En vertu de l'article 14, paragraphe 1, toute personne a droit à ce que sa cause soit entendue non seulement équitablement mais aussi publiquement; de plus, en vertu de l'article 14, paragraphe 3 d), toute personne accusée a le droit d'être présente au procès. Il ressort des travaux préparatoires consacrés à l'élaboration du Pacte que la notion d'"audience publique" doit être entendue compte tenu du fait que, dans le système juridique de nombreux pays, les procès se font sur la base de documents écrits, ce qui, estime-t-on, ne compromet pas les garanties de procédure des parties, puisque le contenu de tous ces documents peut être rendu public. A mon avis, la condition d'une "audience publique" énoncée au paragraphe 1 de l'article 14 doit être interprétée souplement et ne peut de prime abord être comprise comme exigeant une procédure publique orale. Je considère en outre que cela explique pourquoi, à un stade ultérieur des travaux préparatoires relatifs à l'article 14, paragraphe 3 d), on a ajouté le droit pour toute personne d'être présente au procès se déroulant en première instance.
D'après la jurisprudence du Comité, rien ne justifie un préjugé favorable à l'égard des procédures publiques orales dans les procédures d'appel.
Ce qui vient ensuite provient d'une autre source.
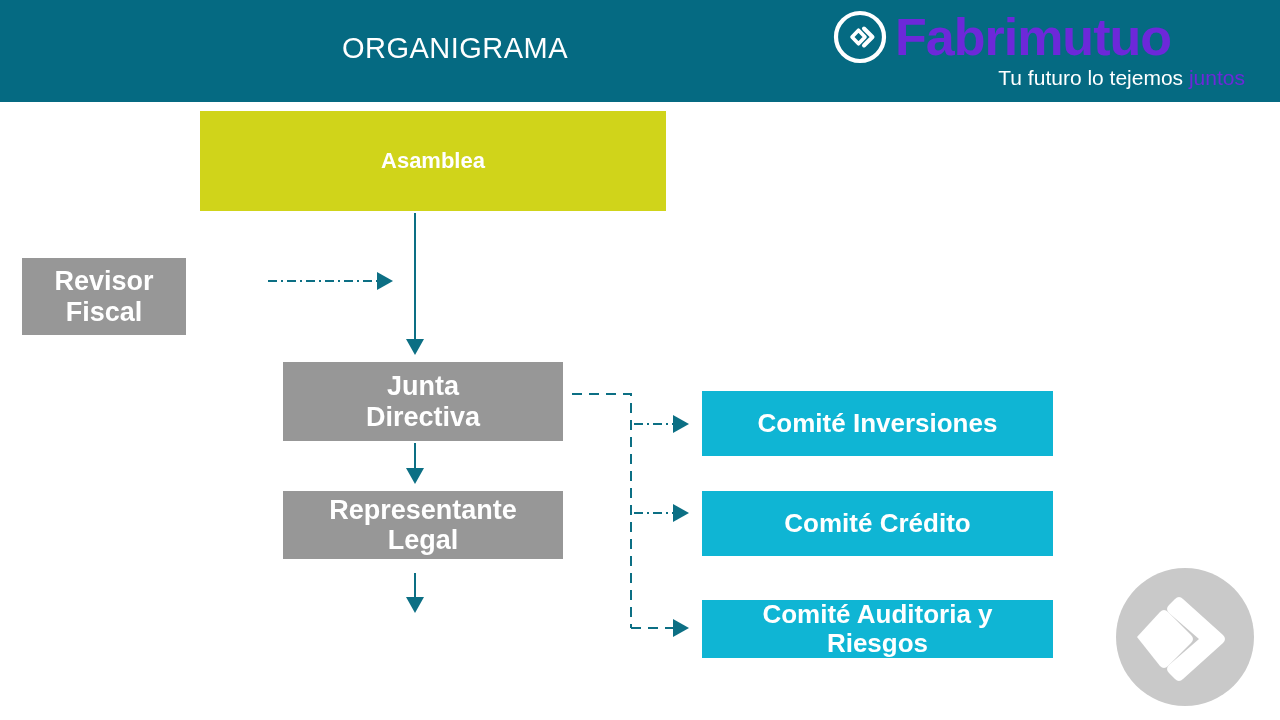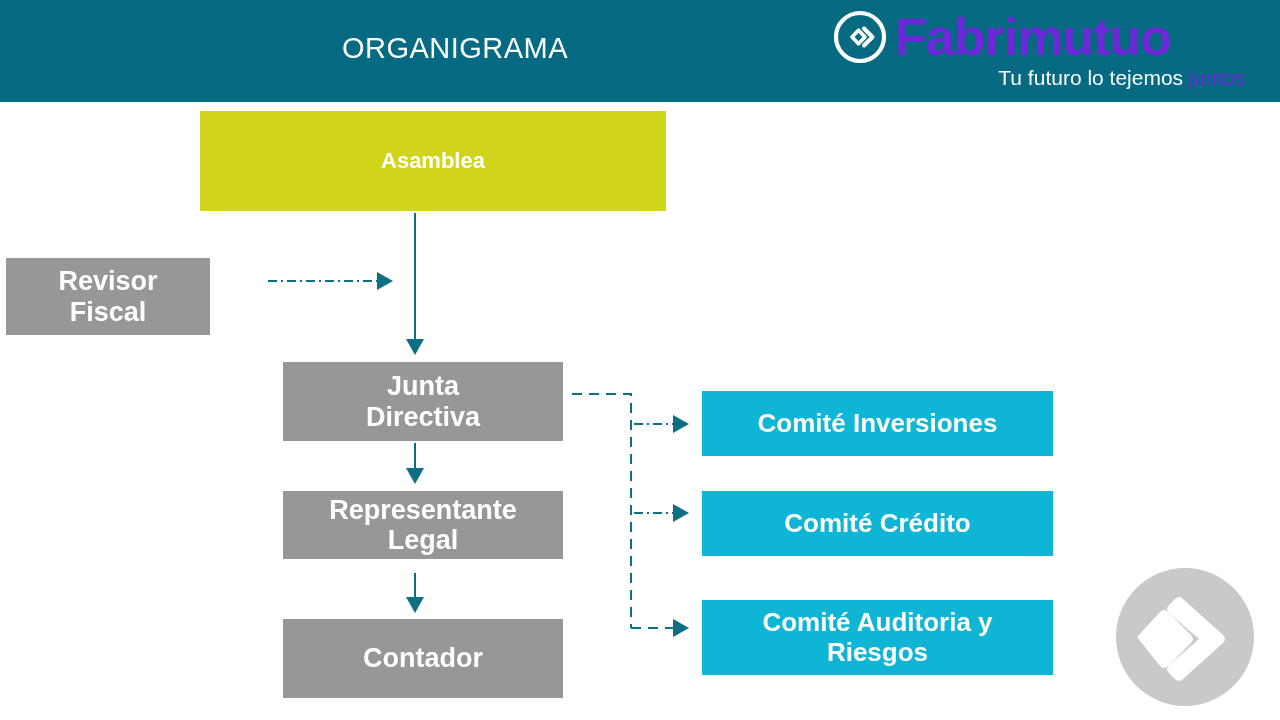--- a/index.html
+++ b/index.html
@@ -109,7 +109,7 @@
     background: #979797;
   }
   .node-revisor {
-    left: 6px; top: 258px; width: 204px; height: 77px;
+    left: 22px; top: 258px; width: 164px; height: 77px;
     font-size: 27px;
   }
   .node-junta {

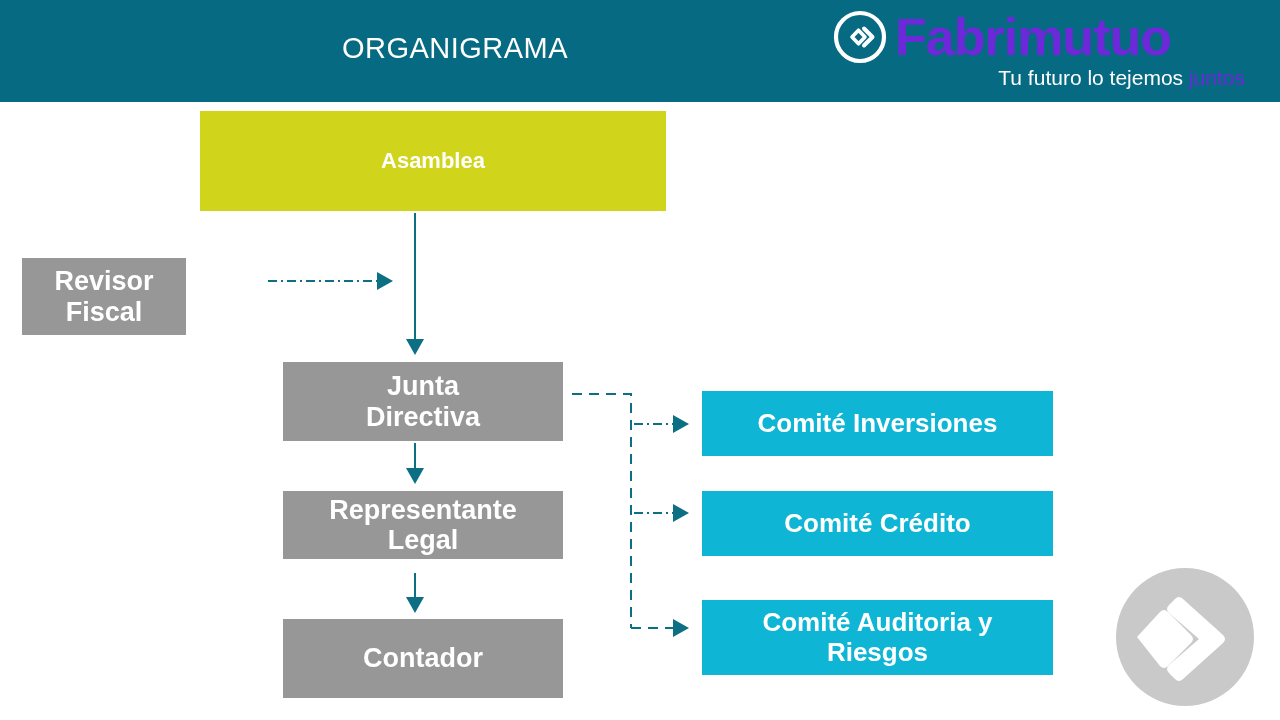--- a/index.html
+++ b/index.html
@@ -133,7 +133,7 @@
   }
   .node-com-inv  { top: 391px; height: 65px; }
   .node-com-cred { top: 491px; height: 65px; }
-  .node-com-aud  { top: 600px; height: 75px; }
+  .node-com-aud  { top: 600px; height: 58px; }
 
   
   .connectors {

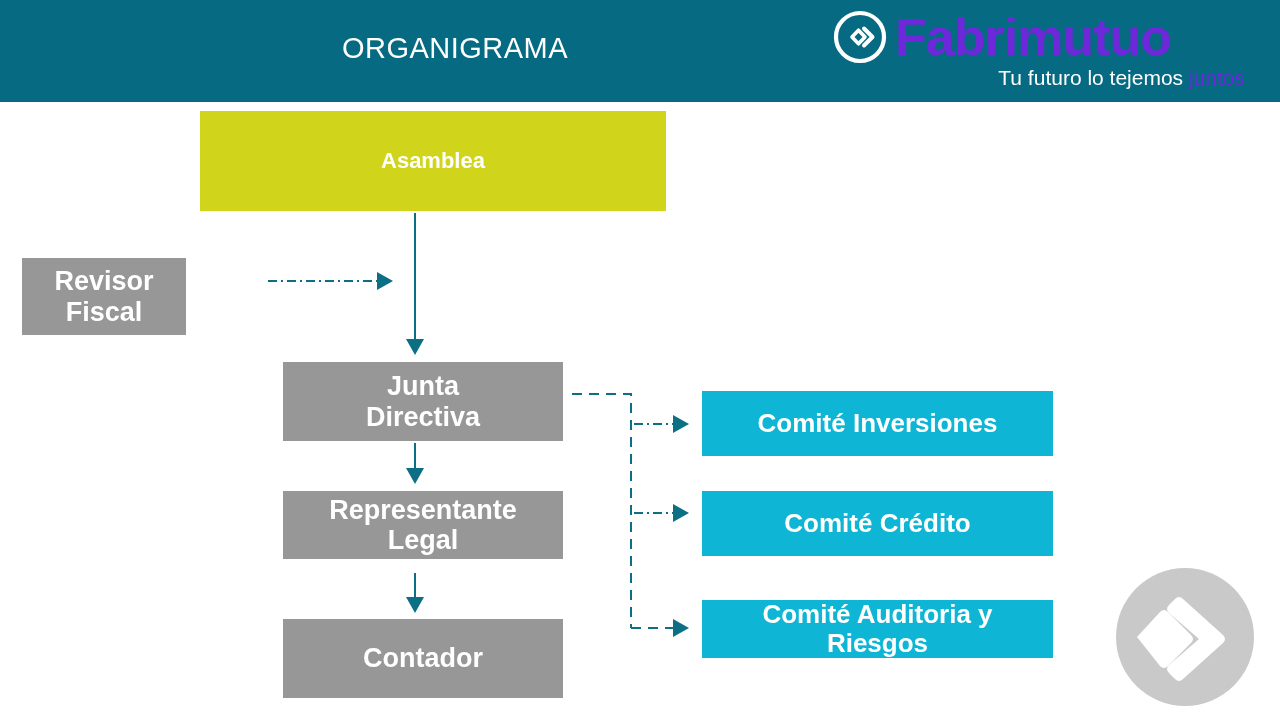--- a/index.html
+++ b/index.html
@@ -221,9 +221,6 @@
     <span><span>Representante</span><br><span>Legal</span></span>
   </div>
 
-  <div class="node node-gray node-contador">
-    <span>Contador</span>
-  </div>
 
   <div class="node node-cyan node-com-inv">
     <span>Comité Inversiones</span>

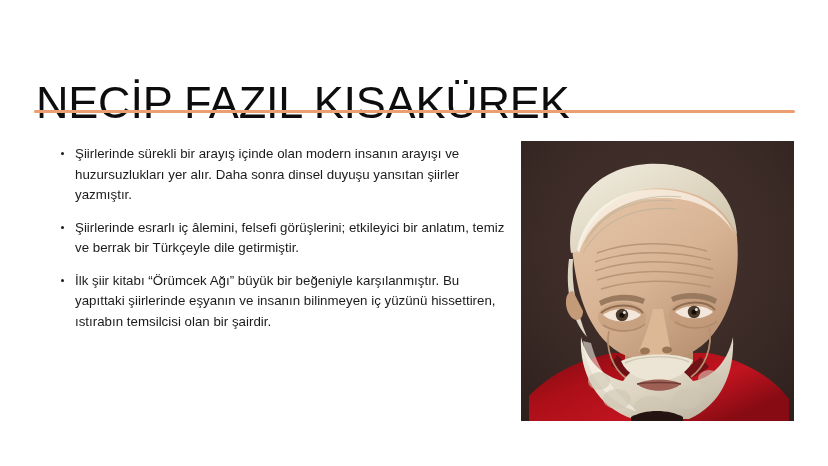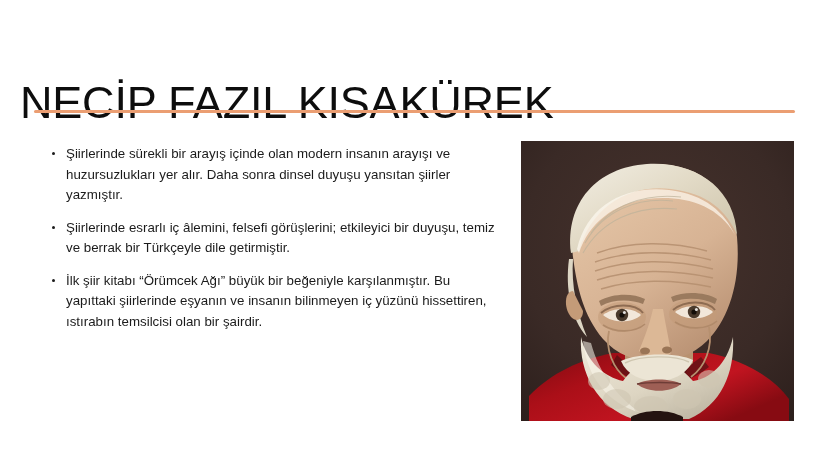--- a/index.html
+++ b/index.html
@@ -21,7 +21,7 @@
   
   #title {
     position: absolute;
-    left: 20px;
+    left: 36px;
     top: 48px;
     width: 760px;
     font-size: 45px;

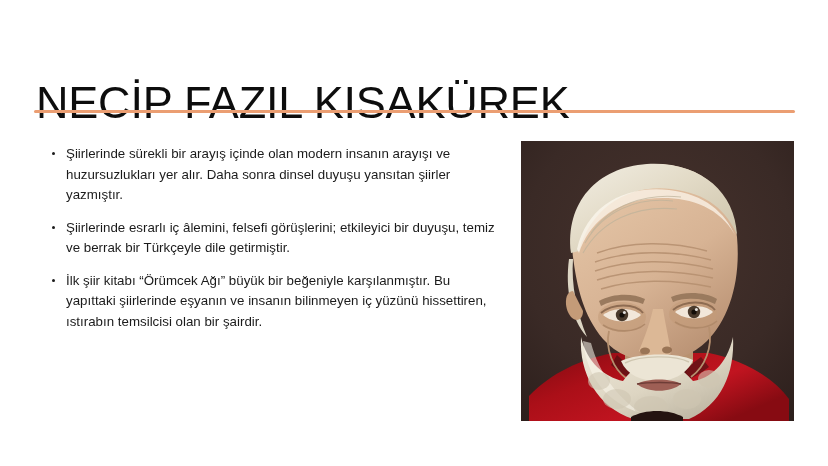--- a/index.html
+++ b/index.html
@@ -46,7 +46,7 @@
   
   #bullets {
     position: absolute;
-    left: 48px;
+    left: 57px;
     top: 144px;
     width: 455px;
   }

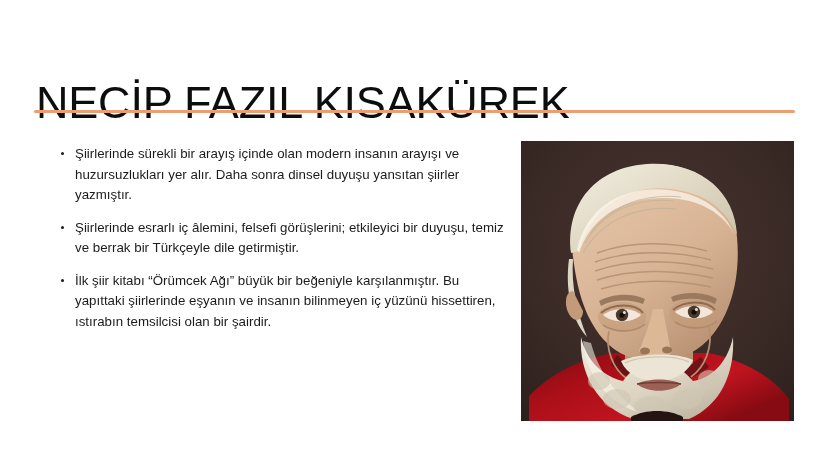--- a/index.html
+++ b/index.html
@@ -103,7 +103,7 @@
 
     <div class="bullet">
       <span class="dot"></span>
-      <span class="btext">Şiirlerinde esrarlı iç âlemini, felsefi görüşlerini; etkileyici bir duyuşu, temiz ve berrak bir Türkçeyle dile getirmiştir.</span>
+      <span class="btext">Şiirlerinde esrarlı iç âlemini, felsefi görüşlerini; etkileyici bir anlatım, temiz ve berrak bir Türkçeyle dile getirmiştir.</span>
     </div>
 
     <div class="bullet">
Il convient de noter que le droit pour une personne accusée d'être présente àson procès n'est pas explicitement énoncé dans la Convention européenne des droits de l'homme [art. 6, par. 3 c)]. C'est, à mon avis, ce qui explique que la Cour européenne des droits de l'homme, contrairement au Comité, se soit trouvée dans l'obligation d'interpréter la notion d'"audience publique" comme exigeant, de façon générale, une procédure "orale". Le libellé des paragraphes 1 et 3 d) de l'article 14 du Pacte est suffisamment souple pour qu'il soit loisible de déterminer, par cas d'espèce, si dans telle ou telle procédure d'appel il faut exiger que la procédure soit orale pour considérer qu'il y a eu "procès équitable". Dans l'affaire de M. Karttunen, mon avis est qu'une procédure orale était sans aucun doute requise pour que la cause soit "entendue équitablement" (au sens du paragraphe 3 d) de l'article 14), M. Karttunen ayant explicitement demandé une procédure orale qui ne pouvait être considérée à priori comme sans importance.